Faits

Faits

Chibli Mallat, 14 Fev 2017

 (PDF versionCertains incipit sont inoubliables. « Longtemps, je me suis couché de bonne heure... » Peu de Français ont lu l'ensemble de la Recherche du temps perdu de Marcel Proust, mais bien peu de Français n'en connaissent pas l'ouverture immortelle. Un incipit de Charles Dickens nous rappelle la vérité des faits contre l'orwellisme rampant : « Maintenant, ce que je veux, c'est les faits. N'enseignez à ces garçons et à ces filles que les faits... Les faits : rien d'autre ne leur servira. Tenez-vous-en aux faits, monsieur ! »

Il y avait de l'ironie, bien sûr, dans ce début de Hard Times, qui permet de prendre un peu de champ par rapport aux « fausses nouvelles ». Ces « fake news » qui nous hantent en ces jours sombres, Sélim Abou les avait mises à nu dans ses conférences sur le langage de contre-vérités que nos politiques usaient au quotidien sous le diktat syrien. Nous y sommes revenus, hélas, dans des déclarations particulièrement cruelles au soir du souvenir de l'assassinat de Rafic Hariri et de tant de nos compagnons, mais ce n'est pas sur ce niveau veule de glorification des armes qui tuent des Libanais et des Syriens sous prétexte d'Israël que je m'arrêterai aujourd'hui. Non, les « fake news » sont un phénomène mondial plus grave.

Malgré la prolifération de Facebook, tweets et autres nouveaux médias, les journaux gardent la clef centrale des faits au quotidien. Le mot « nouvelles » en rend bien l'esprit. Les nouvelles se définissent comme les faits nouveaux qui méritent notre attention. La fausse nouvelle en est la Némésis jurée. Départager le vrai du faux est le travail des journalistes qui sont à l'avant-garde de la défense de la vérité séculière de notre monde.

Le journalisme est une économie de notre quotidien. Nous n'avons pas le temps de rassembler les nouvelles nous-mêmes, et nous comptons sur les professionnels pour découvrir les faits, les éditer, les publier, bref les passer au tamis du langage avant que la nouvelle ne nous parvienne. Le citoyen-journaliste, c'est bien, mais sa contribution est brute et approximative. Au mieux elle offre des nouvelles d'appoint.

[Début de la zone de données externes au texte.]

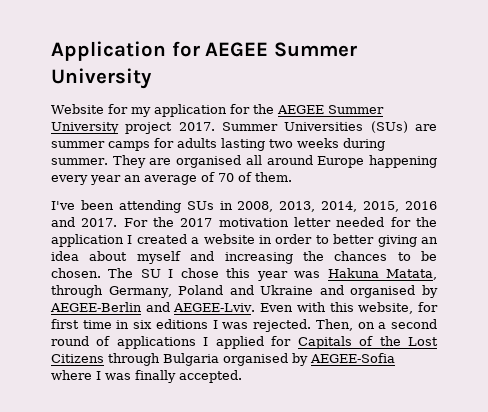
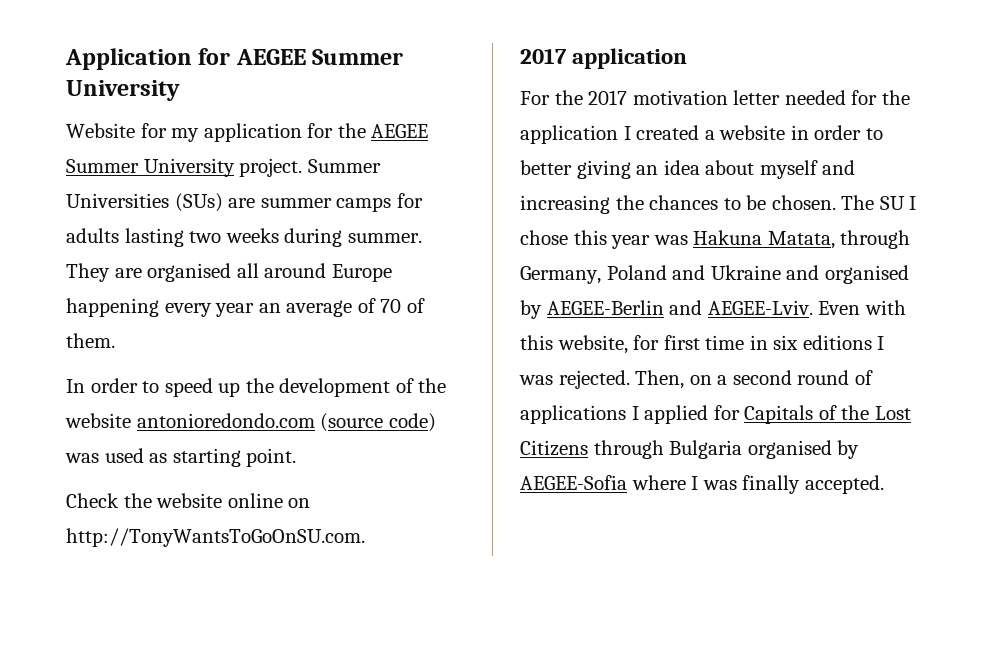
[125,122,215,134] project 2017. -> [239,158,303,177] project.
[51,200,438,213] [51,217,118,227] I've been attending SUs in 2008, 2013, 2014, 2015, 2016 and 2017. -> [66,378,447,397] [65,413,436,432] [65,448,297,467] [66,493,311,508] [66,528,365,547] [520,48,688,69] In order to speed up the development of the website antonioredondo.com (source code) was used as starting point. // Check the website online on http://TonyWantsToGoOnSU.com. // 2017 application //

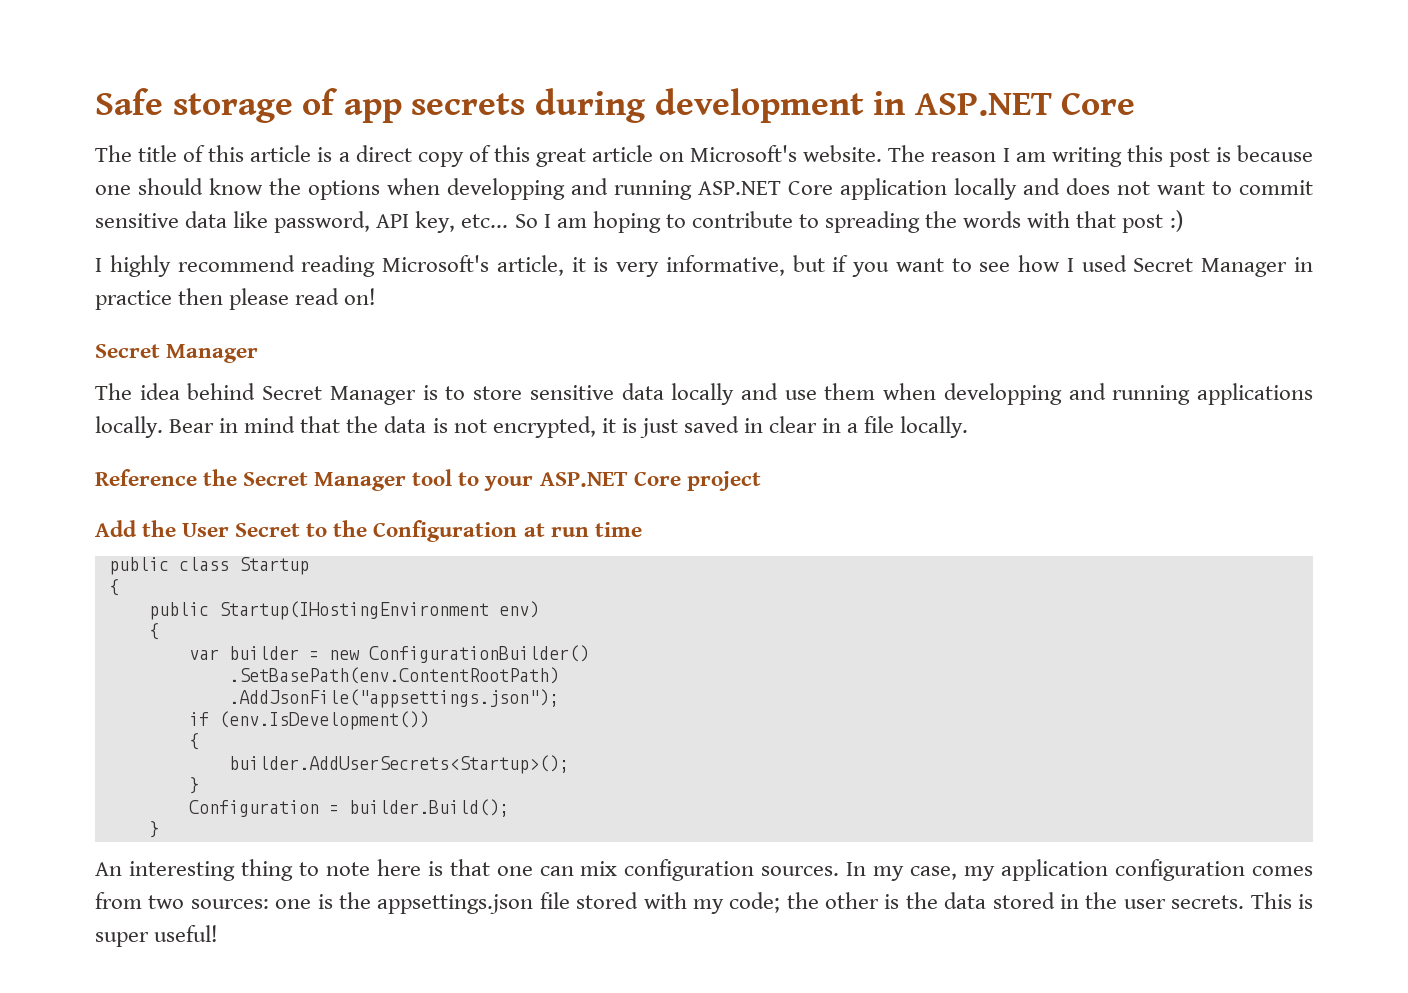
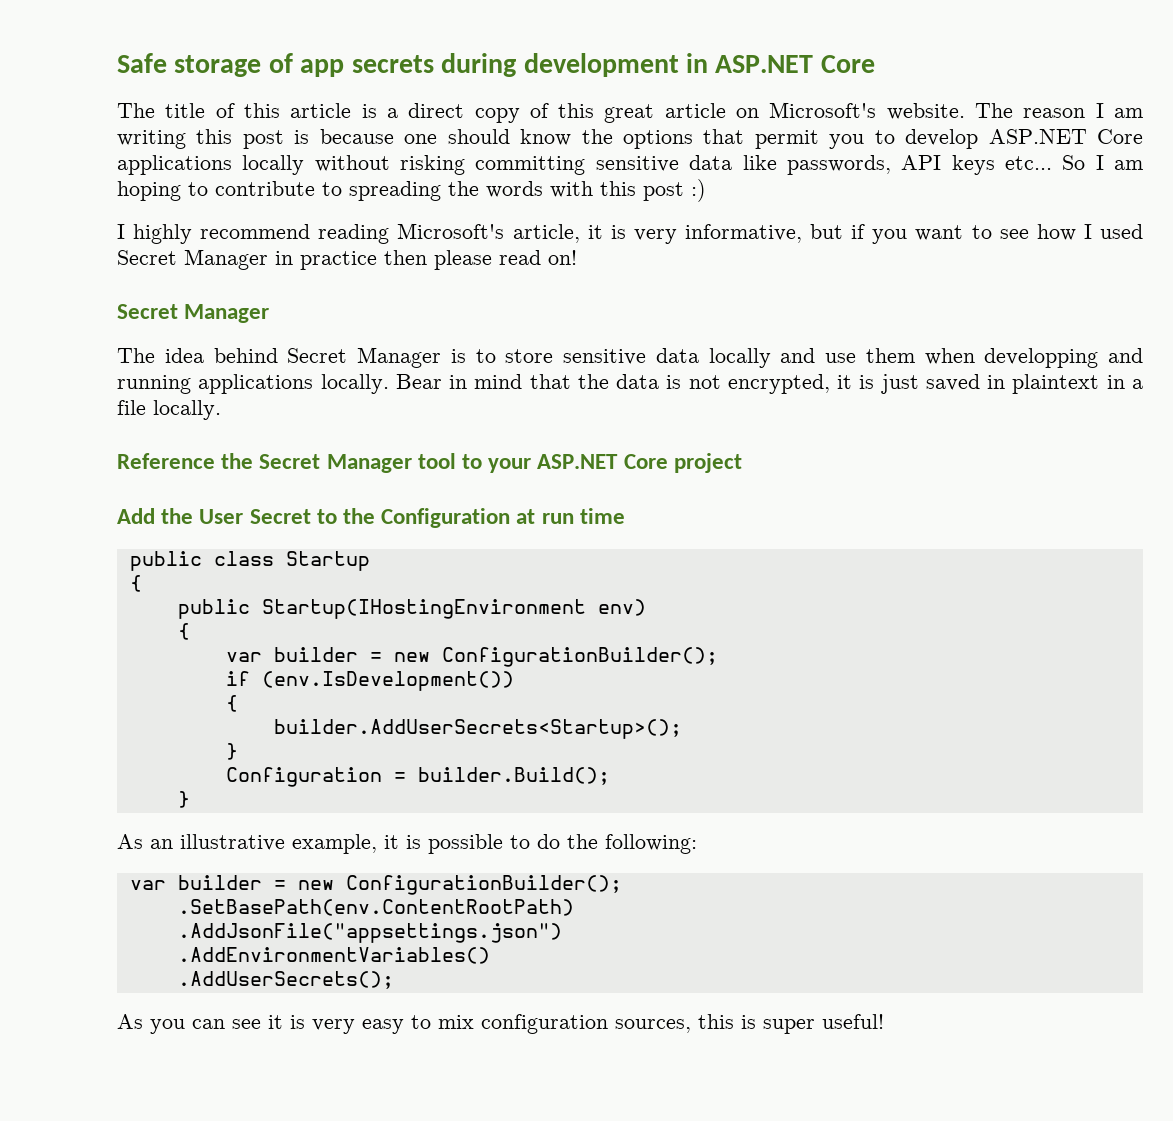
[387,178,1313,200] [95,211,456,233] when developping and running ASP.NET Core application locally and does not want to commit sensitive data like password, API key, -> [703,129,1143,149] [117,155,995,175] that permit you to develop ASP.NET Core applications locally without risking committing sensitive data like passwords, API keys
[1076,211,1117,228] that -> [600,181,636,196] this
[769,416,818,433] clear -> [1012,374,1100,394] plaintext
[368,645,589,663] [228,667,559,684] [228,689,559,708] ConfigurationBuilder() // .SetBasePath(env.ContentRootPath) // .AddJsonFile("appsettings.json"); -> [441,647,718,667] ConfigurationBuilder();
[95,859,1313,881] [95,892,1292,914] An interesting thing to note here is that one can mix configuration sources. In my case, my application configuration comes from two sources: one is the appsettings.json file stored with my code; the other is the data stored in the user secrets. This -> [117,834,697,854] [129,875,622,895] [177,899,574,916] [177,923,562,943] [177,947,490,964] [177,971,394,989] [117,1014,734,1034] As an illustrative example, it is possible to do the following: // var builder = new ConfigurationBuilder(); // .SetBasePath(env.ContentRootPath) // .AddJsonFile("appsettings.json") // .AddEnvironmentVariables() // .AddUserSecrets(); // As you can see it is very easy to mix configuration sources, this

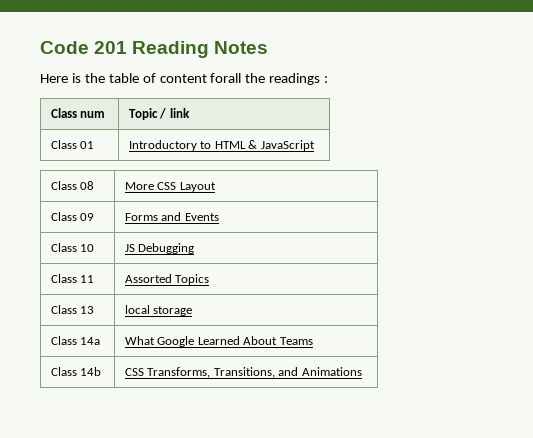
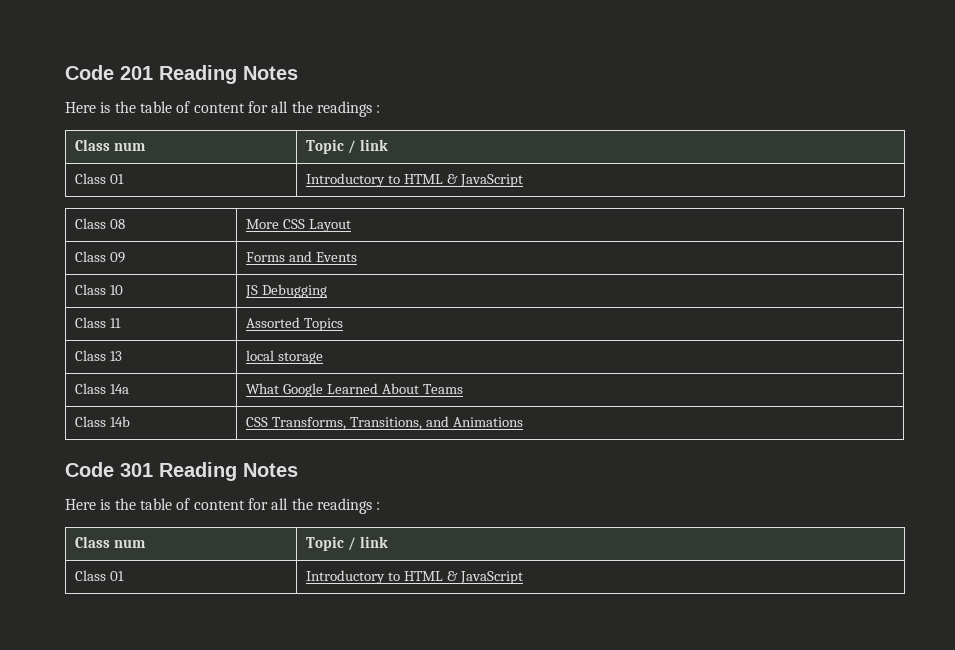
[210,73,242,83] forall -> [247,101,289,113] for all
(362, 371) none -> [65,462,298,481] [65,498,381,514] [75,536,147,548] [306,536,389,551] [75,570,125,581] [306,570,523,584] // Code 301 Reading Notes // Here is the table of content for all the readings : // Class num | Topic / link // Class 01 | Introductory to HTML & JavaScript

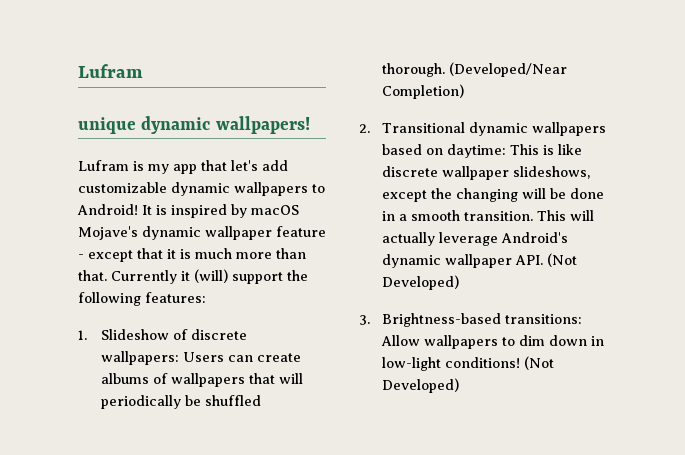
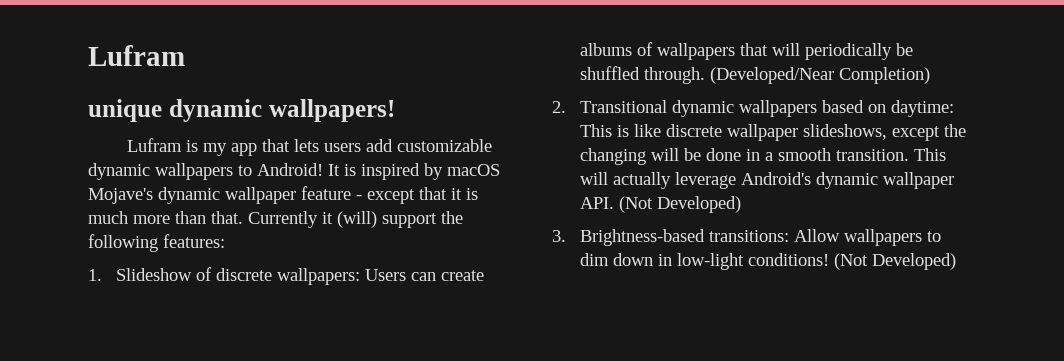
[231,160,258,171] let's -> [293,139,361,152] lets users
[382,63,446,77] thorough. -> [644,67,706,84] through.

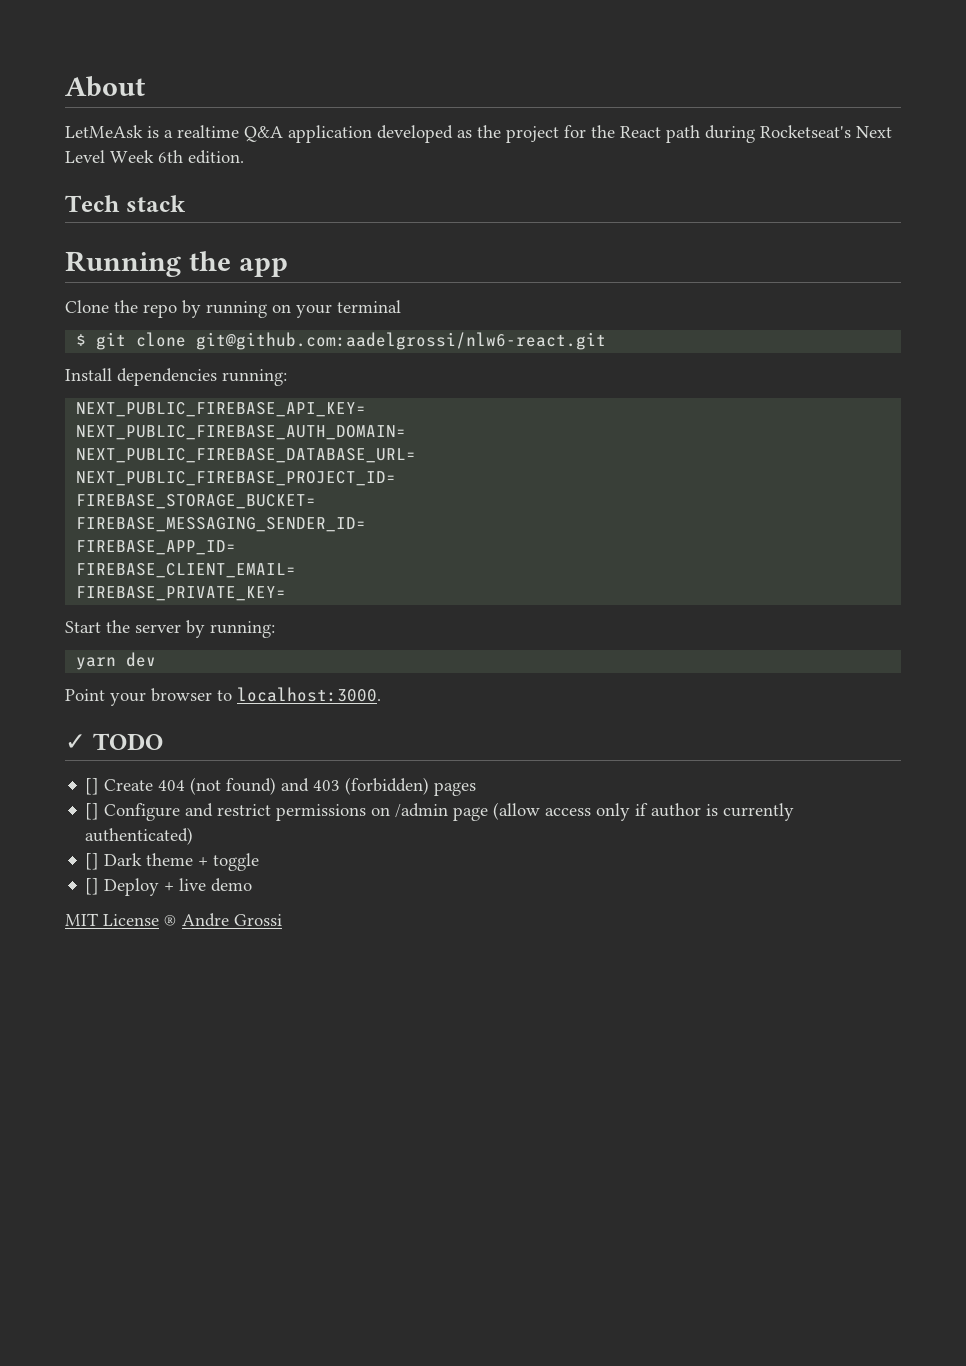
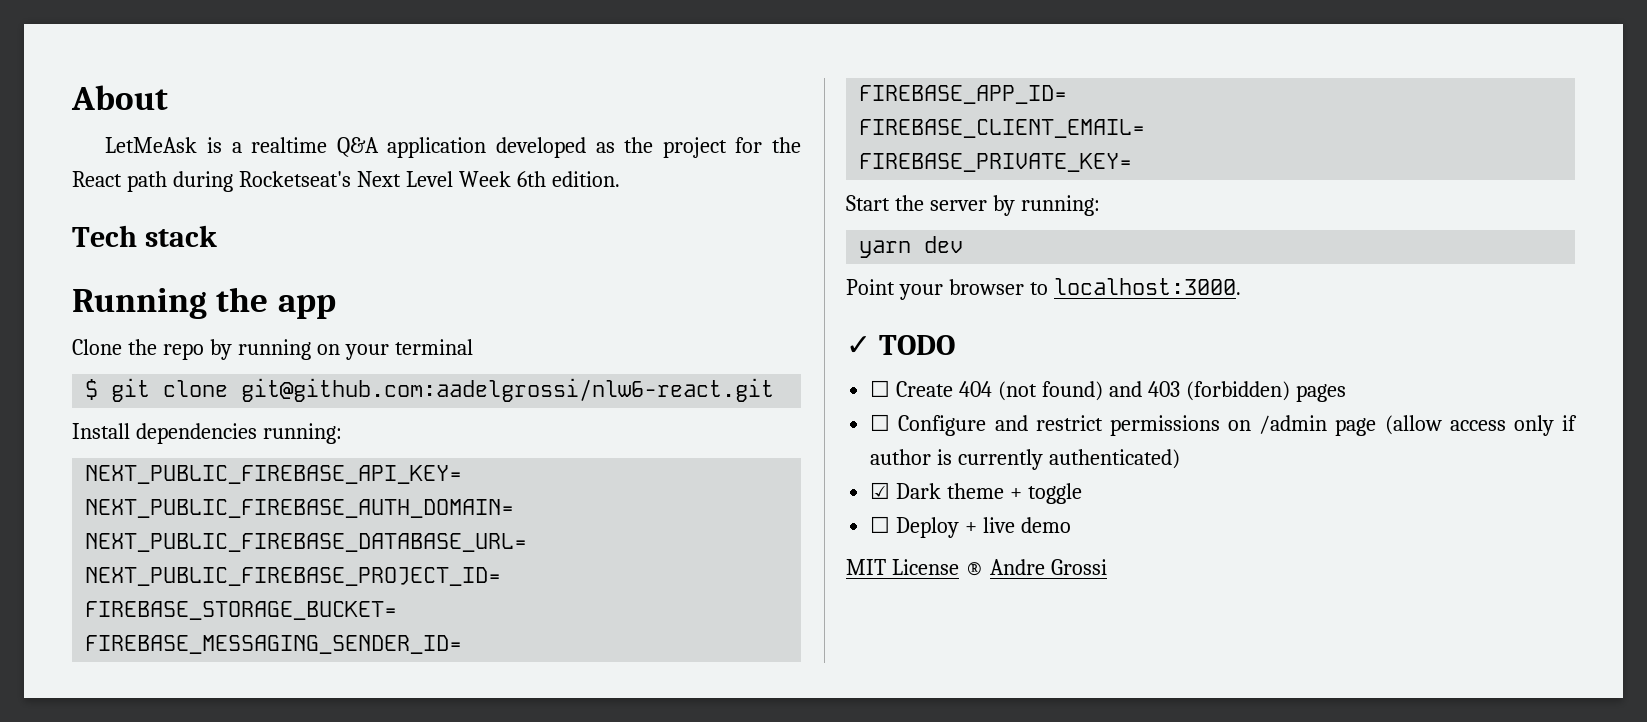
[85,778,100,795] [] -> [870,380,891,397] ☐
[85,803,100,820] [] -> [870,414,891,431] ☐
[85,853,100,870] [] -> [870,482,891,499] ☑
[85,878,100,895] [] -> [870,516,891,533] ☐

Il est une échelle de faits qui se construit par analyse et par exposition. Le journalisme le plus raffiné, c'est celui de l'enquête, qui peut prendre des semaines avant d'écrire l'article, et des semaines de vérification des faits avant de les publier. Même le grand journalisme d'enquête ne peut plus aller au-delà d'un seuil de découverte des faits et de leur analyse.

C'est là où tout un ensemble d'institutions prennent le relais. Les think tanks en offrent un aspect, les centres de recherche un autre, les universités un troisième, avec une échelle de qualité ascendante et des audiences différentes. Au centre, les faits demeurent, véridiques et vérifiables. Le reste est rumeur et « fake news ».

Dernière en date des nouvelles terrifiantes parce que vraies, cette prison syrienne qui a vu 13 000 exécutions depuis que le peuple syrien a commencé sa lutte tragique contre la dictature. On n'arrive même pas à imaginer le fait, porté par un travail minutieux et de longue haleine que seuls les chercheurs d'Amnesty International savent faire. Un fait monstrueux qui frappe l'humanité silencieuse et pleutre en plein visage. Un fait, pas une nouvelle fausse. Un travail de vérité.

Dans un très beau poème de Brecht, les disciples du philosophe d'Agrigente, le Sicilien Empédocle, se retrouvent sur l'Etna discourant sur la métaphysique profonde de la disparition de leur maître dans l'antre du volcan, quand soudain sa sandale en est crachée pour tomber dans leurs mains, « la tangible, au cuir usé, la très terrestre sandale ».
Dans la Syrie que décrit l'enquête d'Amnesty, le fait est générateur de deux types d'humanité, celle des adeptes et colporteurs des fausses nouvelles en fabulation ou déni, l'autre qui maintient le fait dans toute son horreur et force une position morale qui en découle. L'avenir ne peut appartenir qu'à celle qui s'en tient au fait. L'autre, celle de la dictature, nie la vie qu'elle tue en fausse nouvelle. La très terrestre sandale au cuir usé, c'est tout ce qu'elle mérite qu'on lui lance au visage.